Gerooovy baby, says Tony Fyler.


Over the first four series, Jago & Litefoot firmly established the tone of their spin-off – weird Victorian goings-on, frequently with an infernal spin, only occasionally explained as something rational. Their investigations into the dark and mysterious goings-on mixed the scientific rationalism and the spiritually mystic elements of their contradictory age, giving them a greater degree of consistent atmosphere than Doctor Who, and allowing them to get away with a good deal more in terms of the unexplained or the scientifically dubious. That’s Victoriana for you.

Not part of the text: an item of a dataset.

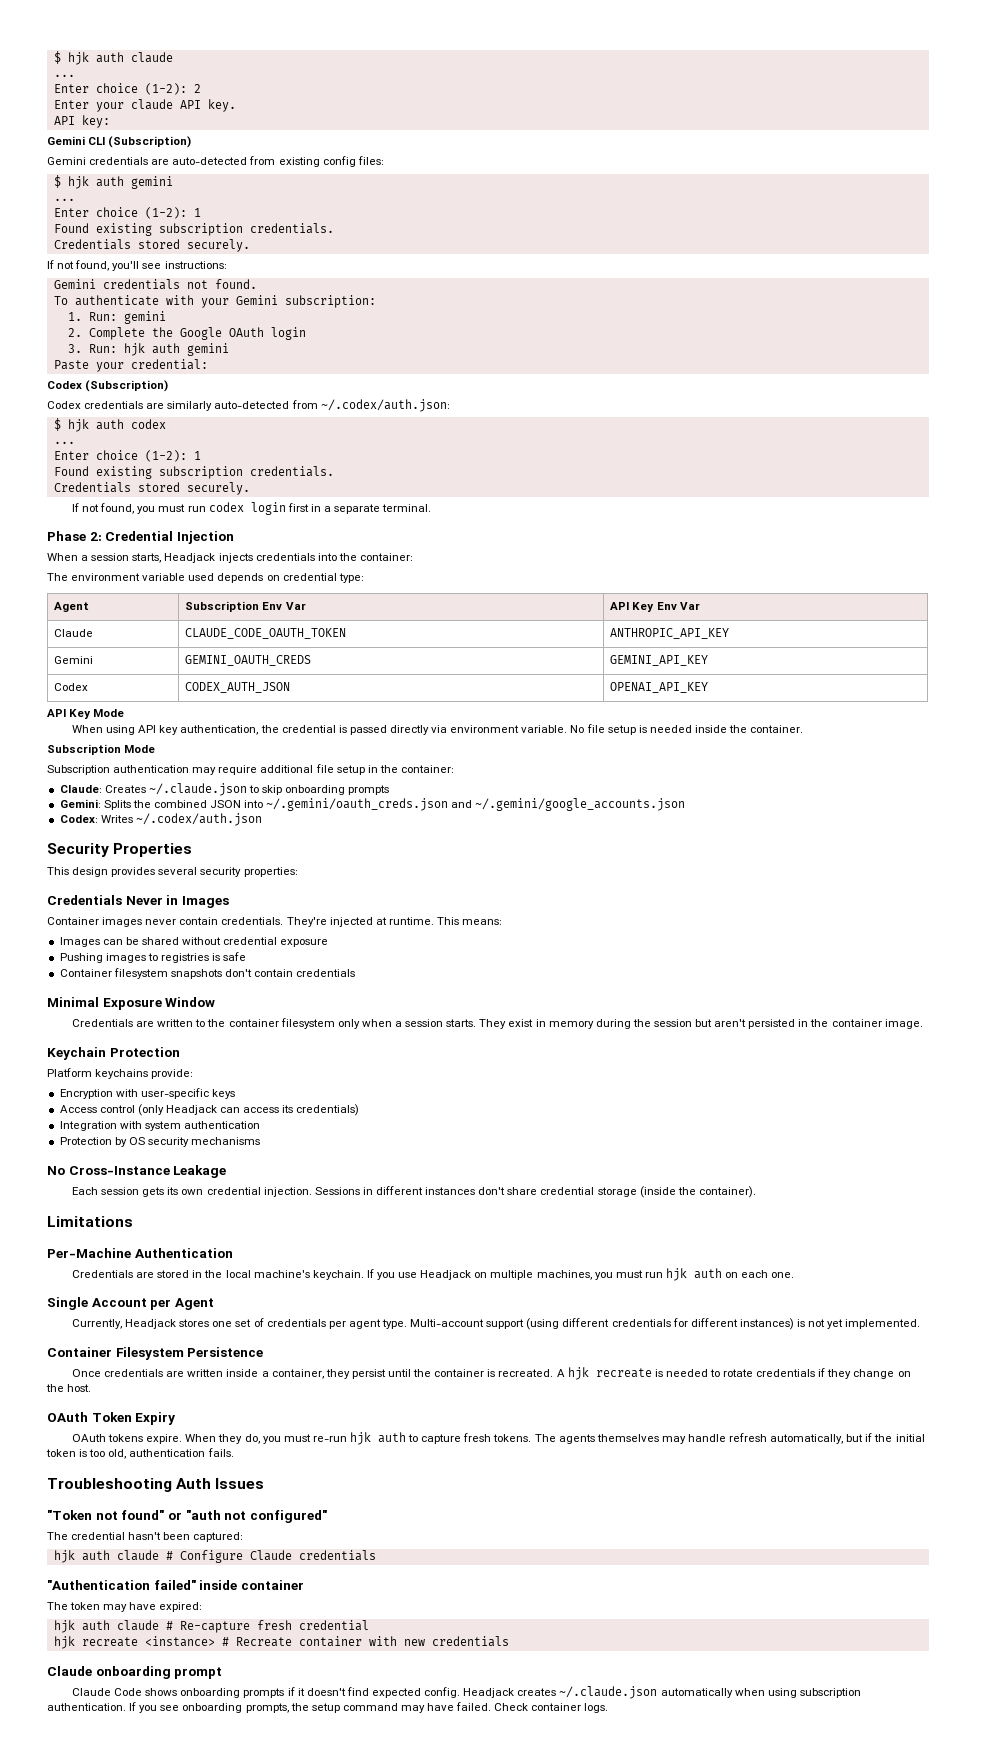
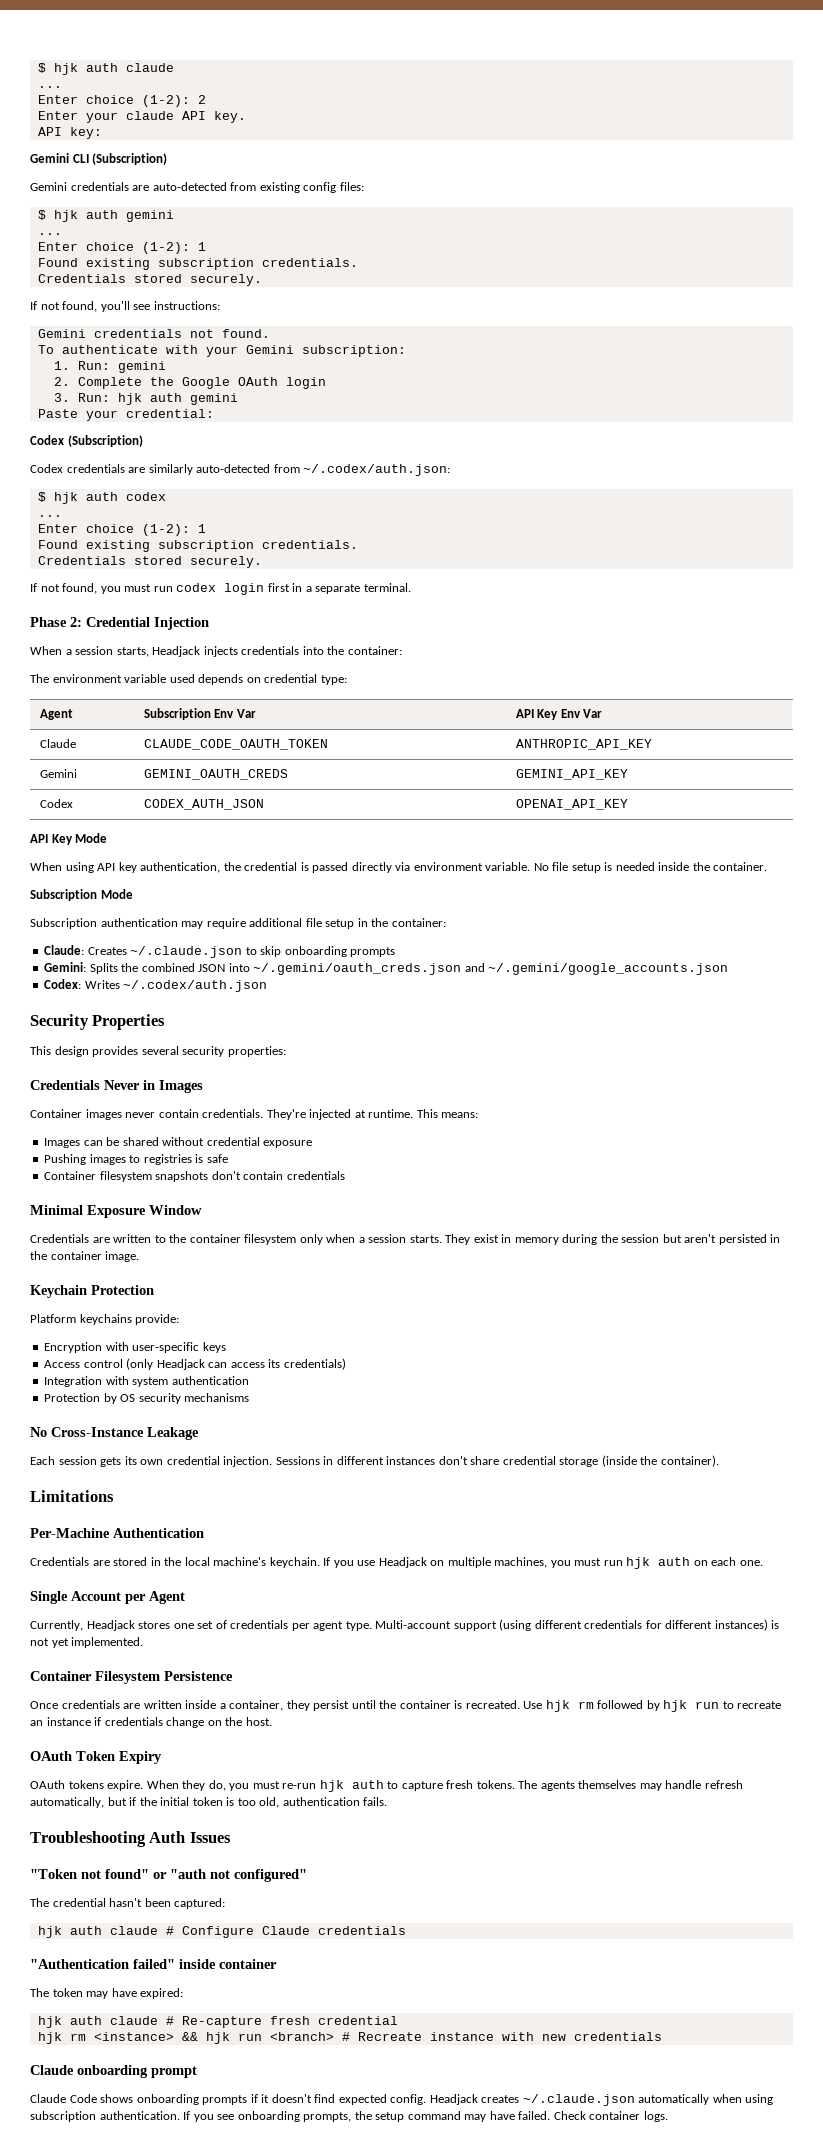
- A hjk recreate is needed to rotate credentials if they change on the host.
+ Use hjk rm followed by hjk run to recreate an instance if credentials change on the host.
- hjk recreate <instance> # Recreate container with new credentials
+ hjk rm <instance> && hjk run <branch> # Recreate instance with new credentials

But after the Voyages to Venus and the New World with the Sixth Doctor, Series 5 of Jago & Litefoot upends everything they know by dumping our enthusiast detectives in 1968, some seventy years beyond their own age.

How will it possibly work, when they’re so far out of time, separated from the gang of friends they know, who help them in their investigations?

Honestly? Better than ever before.

The ideas of men out of time is of course not a new one – Adam Adamant, Austin Powers (which was largely based on the Adamant premise) Captain America, and others have all explored the idea of coming to terms with, and to some extent mastering a new time and its dangers. But in the case of Jago & Litefoot, it gives the series a great new energy boost, as well as pitching them in a battle against their oldest enemy.

First thing’s first – it’s a mistake to say they’re without friends in this era. Ellie Higson, the perennial barmaid at the Red Tavern in their own time has survived till 1968, for reasons which will be familiar to J&L fans. The legacy of Gabriel Sanders means she assumes in this series a certain Captain Jackery, having gone the long way round while our heroes arrived in 1968 by impetuous Tardis travel. And while Conrad Asquith takes a series off as Sergeant Quick, they’re joined in 1968 by the grandson of Litefoot’s occasional pathology-lab pal, Sacker, Duncan Wisbey playing his own descendant as Sergeant Sacker.

What’s more, the comparatively egalitarian era of the swinging sixties proves the backdrop for a reversal in our heroes’ fortunes. While in the Victorian age, it’s Litefoot who’s the social success and Jago who plays second fiddle, in the late 60s, Jago comes into his own, rocketing to fame in the age of television as the master of ceremonies on a nostalgic variety show (The Good Old Days in all but name), while Litefoot, with a little investment from a friend, lives a relatively quiet life running an antiquarian book shop.

It’s a violent disruption to the setting that has worked for four series, but as it turns out, it’s a thing of greatness.

In Jonathan Morris’ The Age of Revolution, there’ fun to be had with the competing mindsets of the age – the long-haired hippiedom and the backlash against it from ‘proper’ people all around the UK. It’s a cogent reminder that what we think of as accepted history is only really the winning version of a complex story, while also bringing in the cult of celebrity in the person of Timothy Vee, a TV presenter in the Simon Dee mold. The further a society goes towards permissiveness grooviness, the more insane it will make uptight people (if we needed real-world proof of that, we needed only to watch the Republican Presidential Candidates debate). There’s a thorough lesson in that dynamic at work in The Age of Revolution, and it’s to their credit that Jago & Litefoot, despite being on the wrong side of time, are on the right side of history.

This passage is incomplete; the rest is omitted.